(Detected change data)
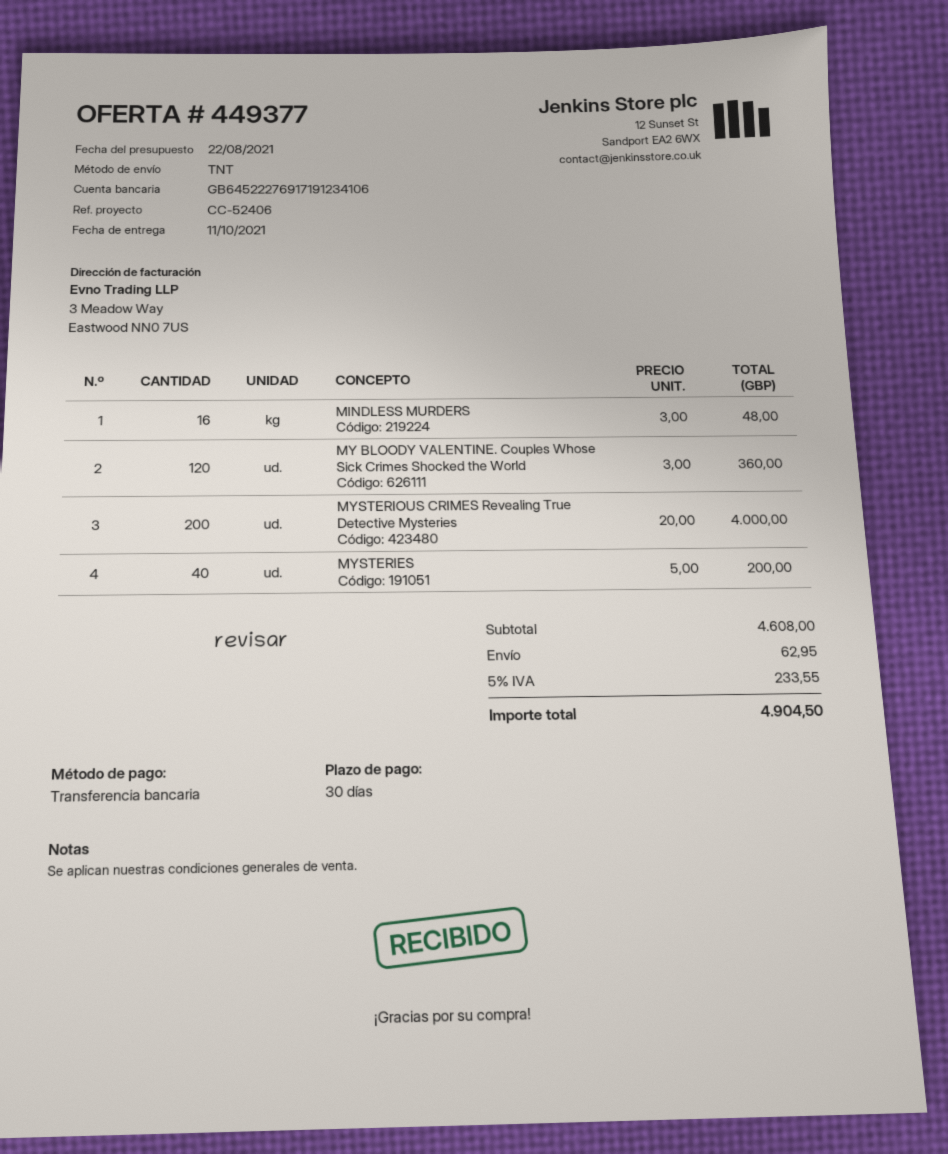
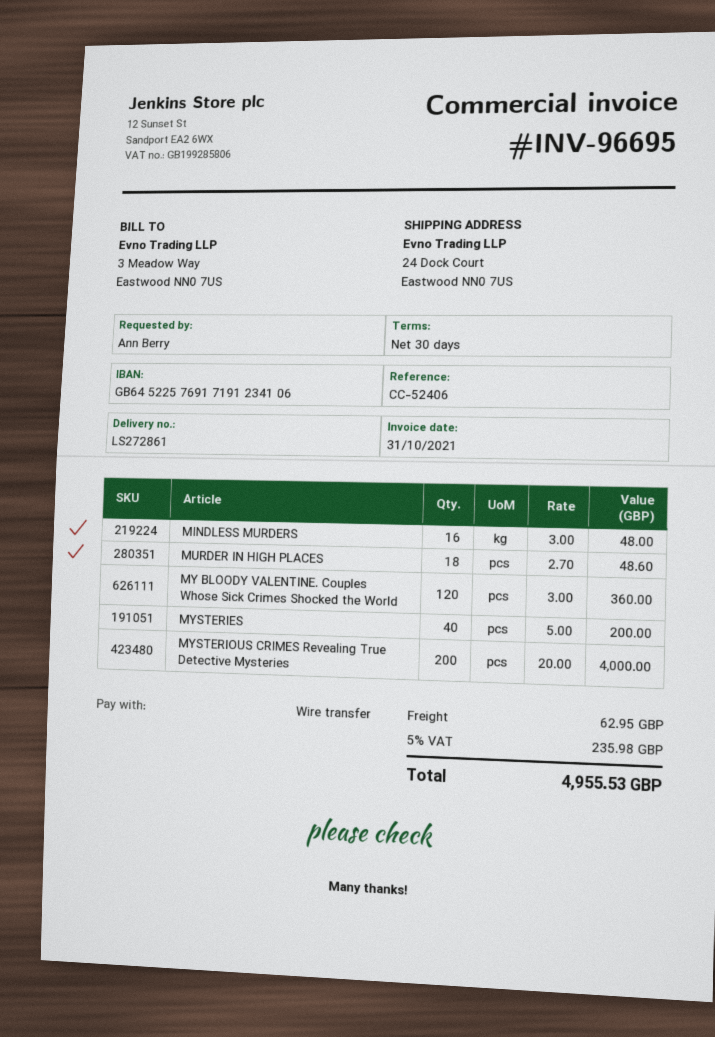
bank account: GB64522276917191234106 -> GB64522576917191234106
MURDER IN HIGH PLACES: none -> 18 x 2.70 = 48.60
tax: 5% = 233.55 -> 5% = 235.98
total: 4904.50 -> 4955.53

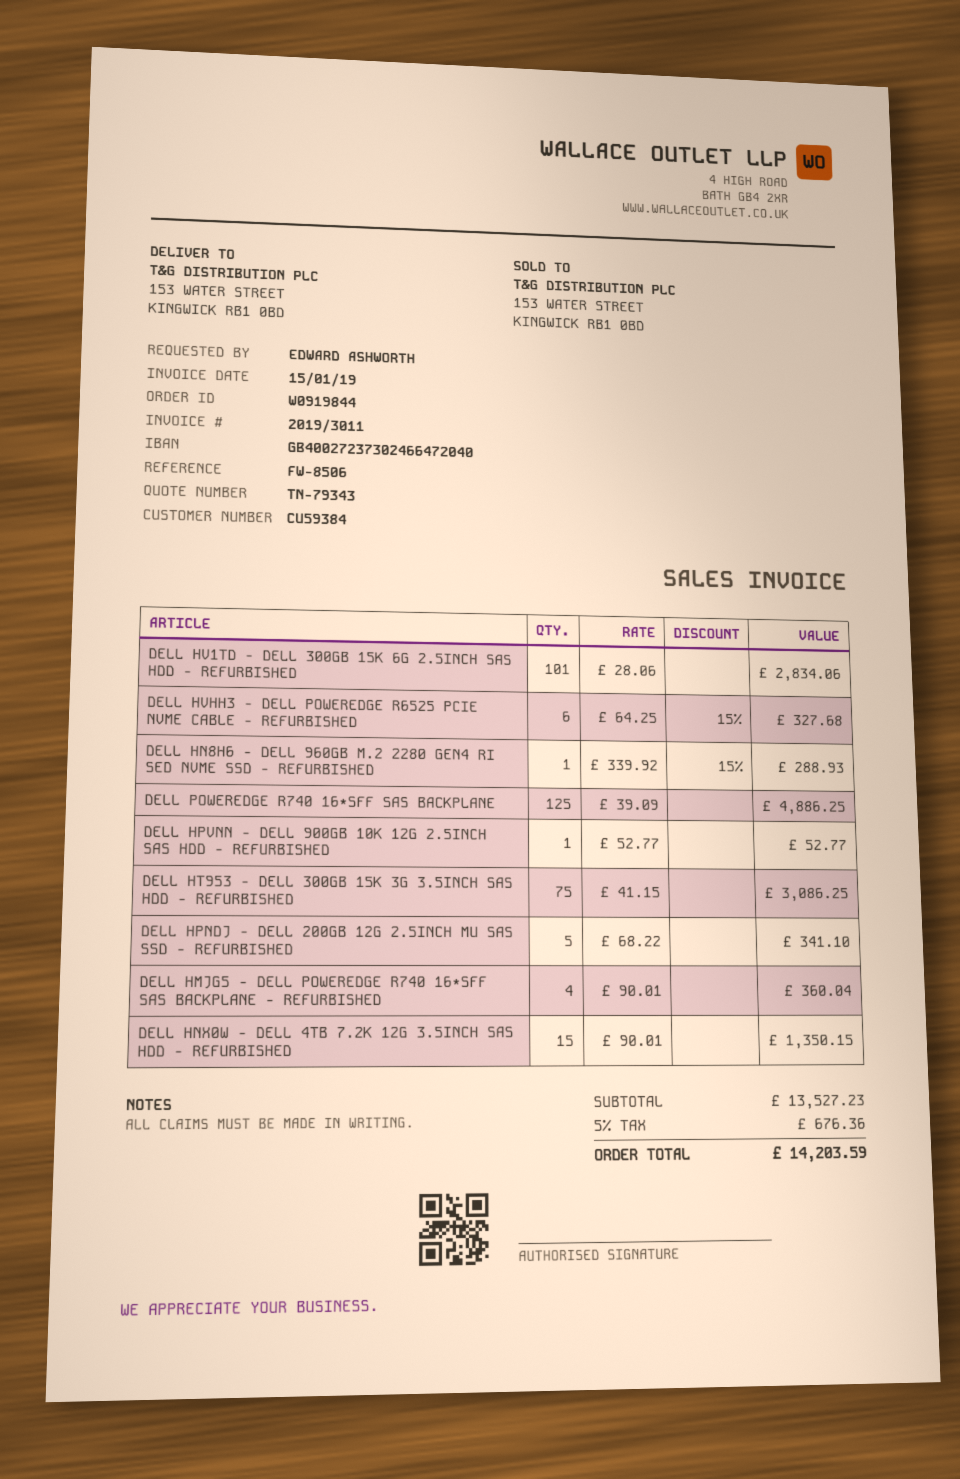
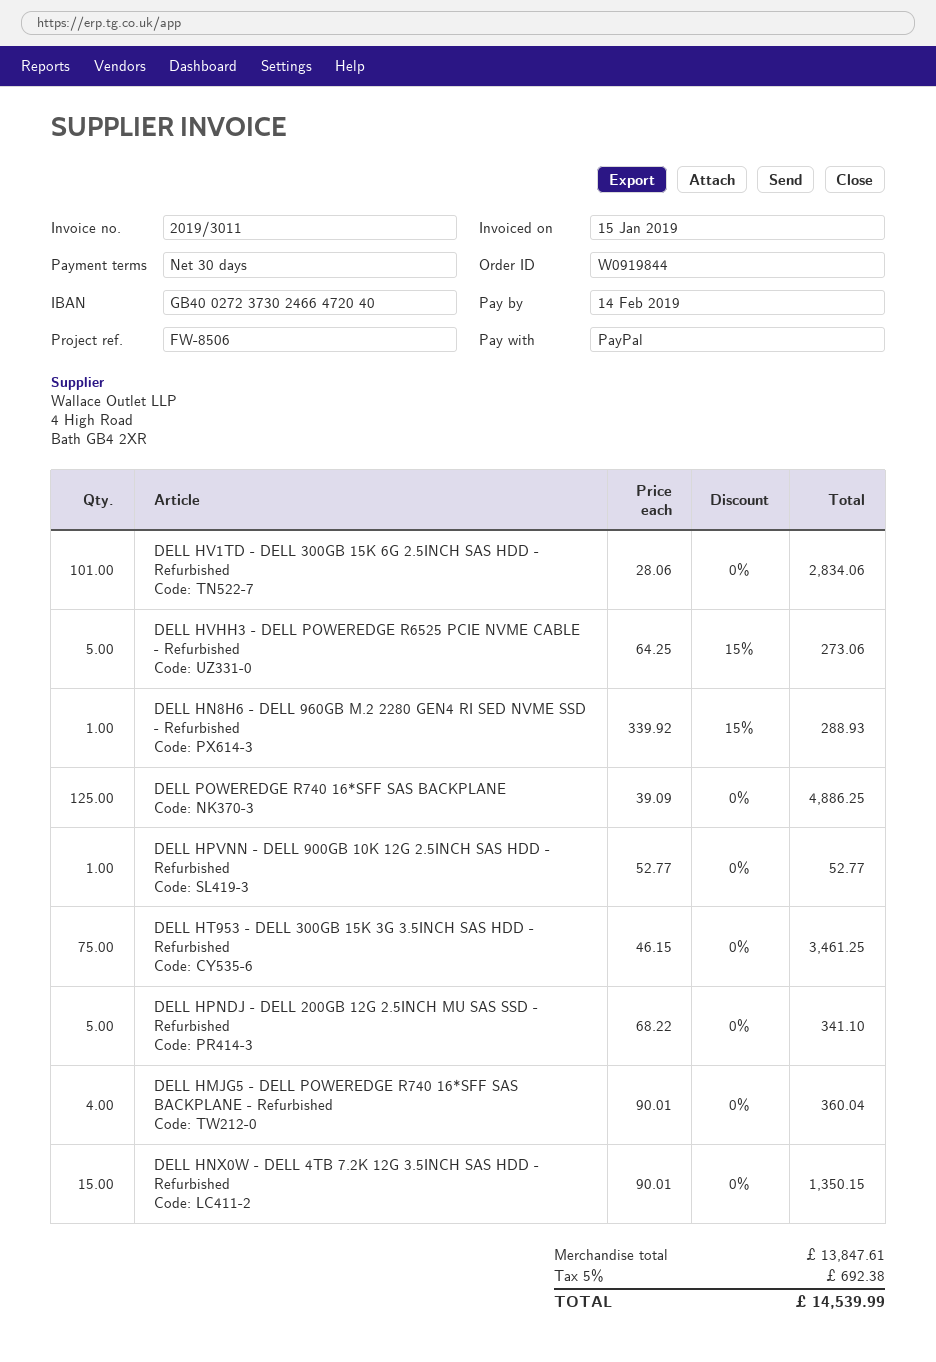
DELL HVHH3 - DELL POWEREDGE R6525 PCIE NVME CABLE - REFURBISHED: 6 x 64.25 - 15% = 327.68 -> 5 x 64.25 - 15% = 273.06
DELL HT953 - DELL 300GB 15K 3G 3.5INCH SAS HDD - REFURBISHED: 75 x 41.15 = 3086.25 -> 75 x 46.15 = 3461.25
subtotal: 13527.23 -> 13847.61
tax: 5% = 676.36 -> 5% = 692.38
total: 14203.59 -> 14539.99

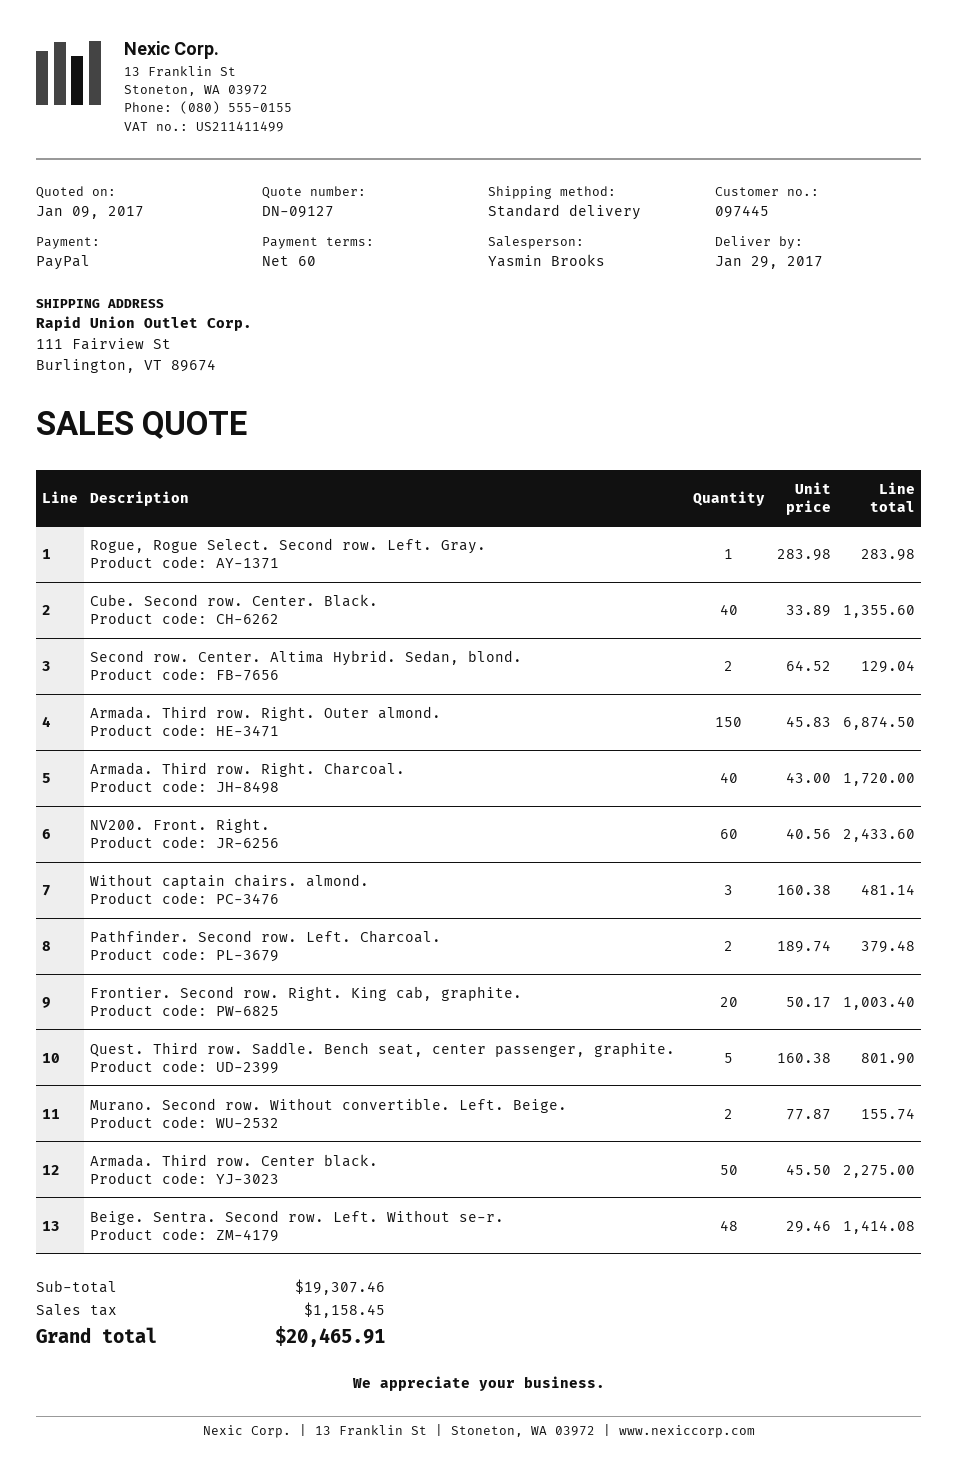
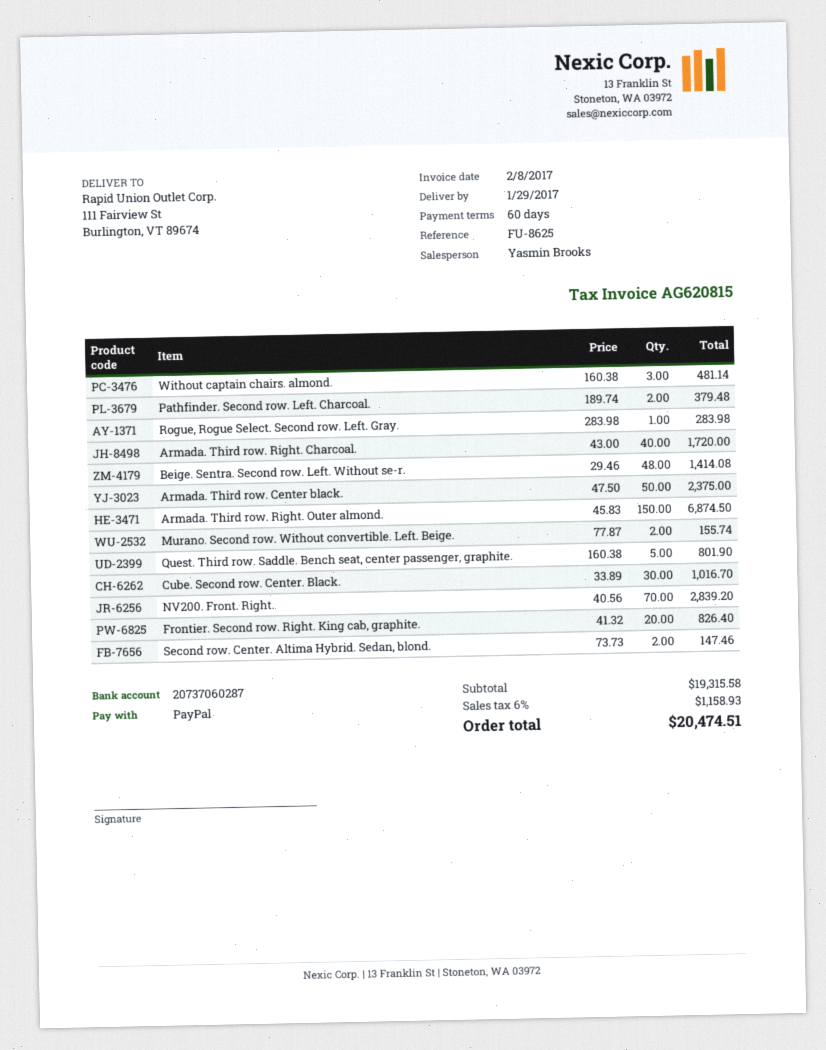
Cube. Second row. Center. Black.: 40 x 33.89 = 1355.60 -> 30 x 33.89 = 1016.70
Second row. Center. Altima Hybrid. Sedan, blond.: 2 x 64.52 = 129.04 -> 2 x 73.73 = 147.46
NV200. Front. Right.: 60 x 40.56 = 2433.60 -> 70 x 40.56 = 2839.20
Frontier. Second row. Right. King cab, graphite.: 20 x 50.17 = 1003.40 -> 20 x 41.32 = 826.40
Armada. Third row. Center black.: 50 x 45.50 = 2275.00 -> 50 x 47.50 = 2375.00
subtotal: 19307.46 -> 19315.58
tax: 1158.45 -> 1158.93
total: 20465.91 -> 20474.51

§ Task
Each line above that contains the string "REFURBISHED" should be identified and copied.

§ Worked solution
DELL HVHH3 - DELL POWEREDGE R6525 PCIE NVME CABLE - REFURBISHED: 6 x 64.25 - 15% = 327.68 -> 5 x 64.25 - 15% = 273.06
DELL HT953 - DELL 300GB 15K 3G 3.5INCH SAS HDD - REFURBISHED: 75 x 41.15 = 3086.25 -> 75 x 46.15 = 3461.25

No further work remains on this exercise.